A methodological annex complete the connection, but in this respect, we may express some reservations. The methodological annex would have deserved more details, in particular as regards the profile of the paediatric services studied. We would have liked to also find the profile of children in hospital (length of hospital stay at the time of the survey – type of disease), and the social profiles of the families. The book grants its general purpose, it reads well, the writing is extremely fluid, but the presentation of the methodological grounding of the investigation, which the public is interested in student or academic, a little lacking in the book.

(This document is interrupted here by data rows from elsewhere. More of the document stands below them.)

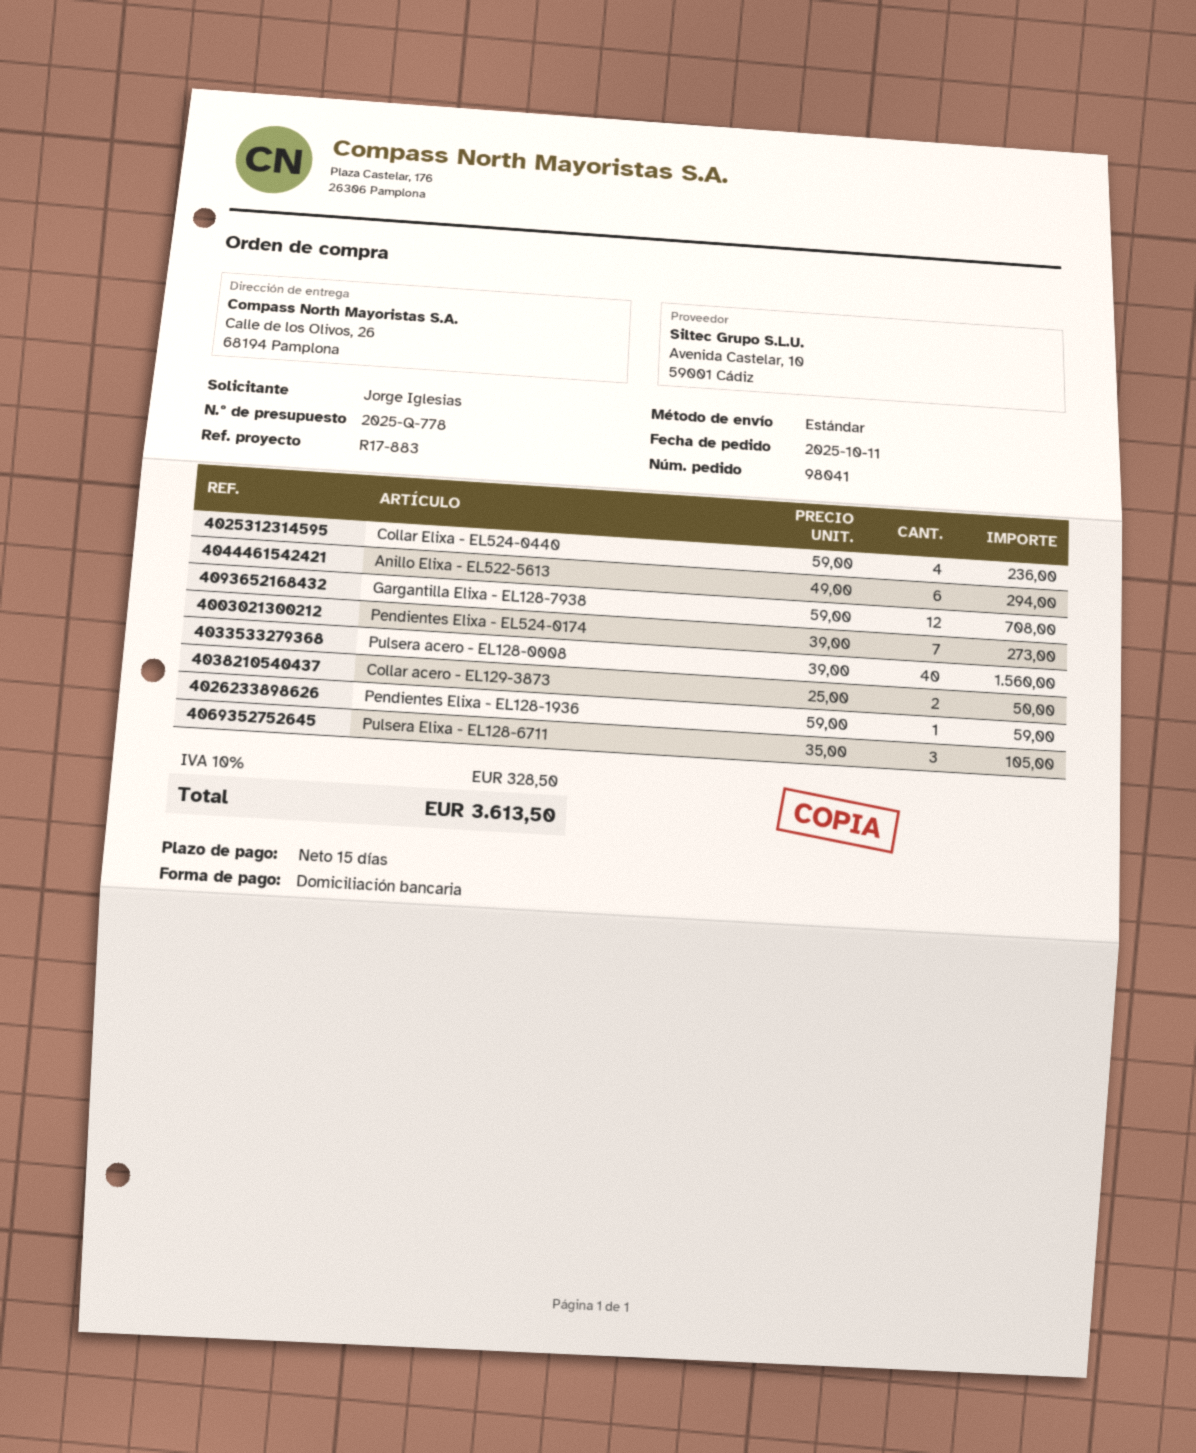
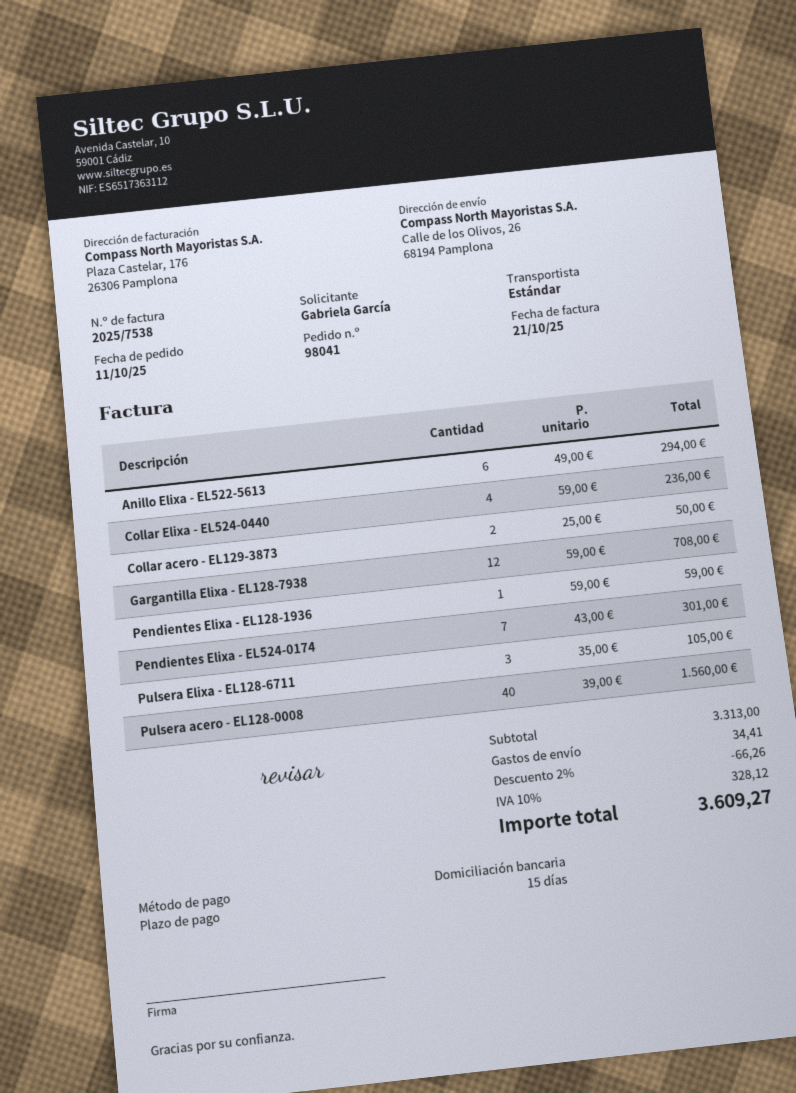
ordered by: Jorge Iglesias -> Gabriela García
Pendientes Elixa - EL524-0174: 7 x 39.00 = 273.00 -> 7 x 43.00 = 301.00
discount: none -> 2% = 66.26
shipping: none -> 34.41
tax: 10% = 328.50 -> 10% = 328.12
total: 3613.50 -> 3609.27

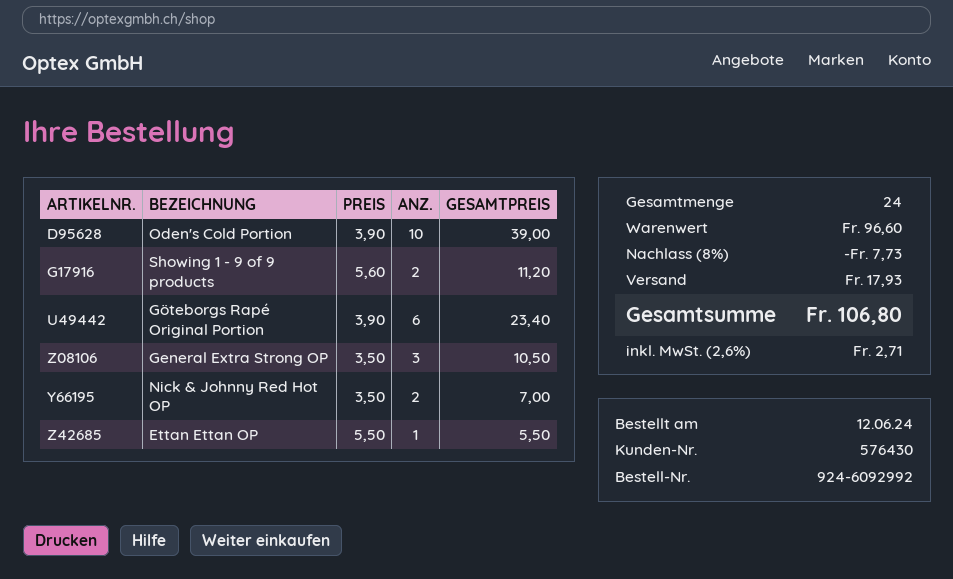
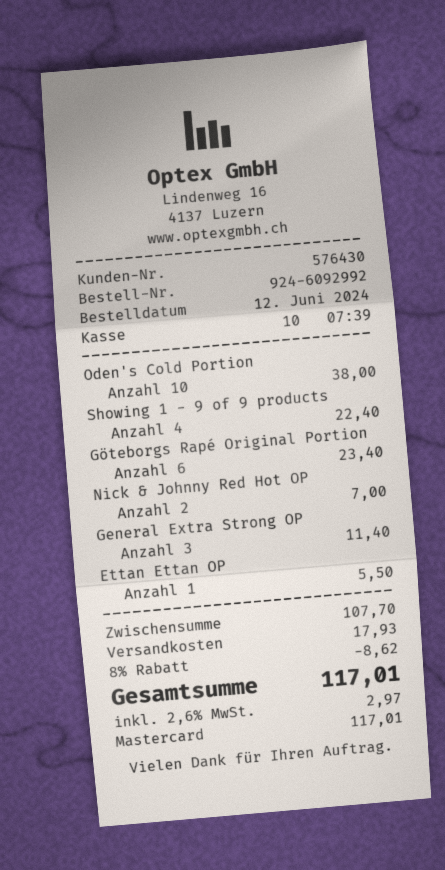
Oden's Cold Portion: 10 for 39.00 -> 10 for 38.00
Showing 1 - 9 of 9 products: 2 for 11.20 -> 4 for 22.40
General Extra Strong OP: 3 for 10.50 -> 3 for 11.40
subtotal: 96.60 -> 107.70
discount: 8% = 7.73 -> 8% = 8.62
tax: 2.6% = 2.71 -> 2.6% = 2.97
total: 106.80 -> 117.01

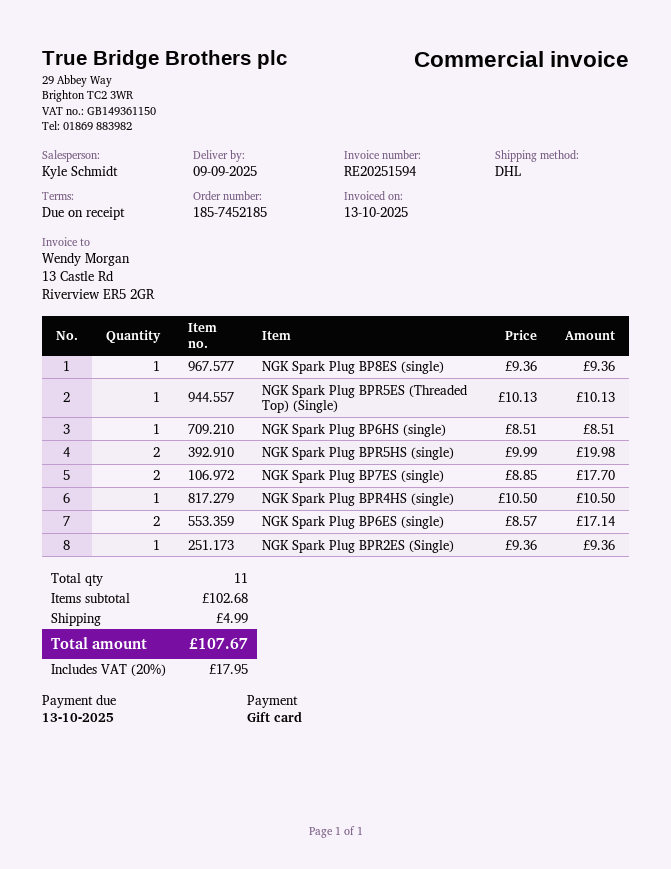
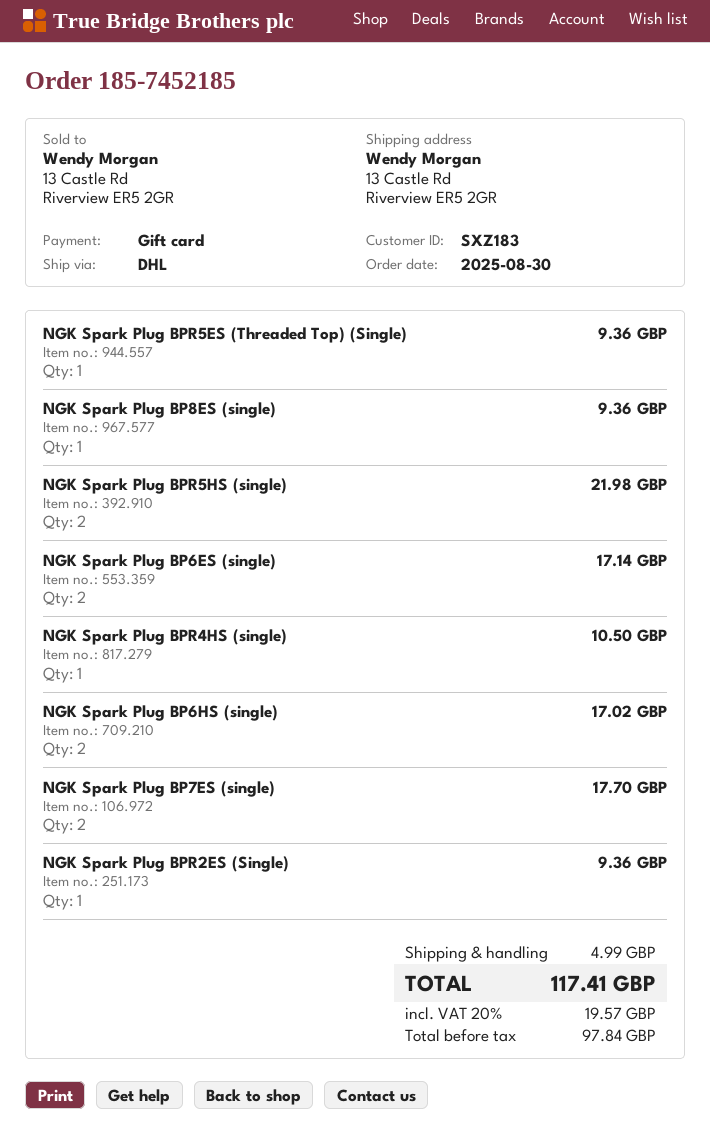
NGK Spark Plug BPR5ES (Threaded Top) (Single): 1 for 10.13 -> 1 for 9.36
NGK Spark Plug BP6HS (single): 1 for 8.51 -> 2 for 17.02
NGK Spark Plug BPR5HS (single): 2 for 19.98 -> 2 for 21.98
tax: 20% = 17.95 -> 20% = 19.57
total: 107.67 -> 117.41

But this is perhaps not the intended audience for the collection ” Social “… In each of the analyses carried out, it would have been appropriate, in order to continue the analysis, to refer to the social origins of parents and the consequences of recent conflict in the parent-professional, in the involvement in the care…However, the work is a large part in the extracts from interviews and extracts from field diary, and shows a survey solidly built.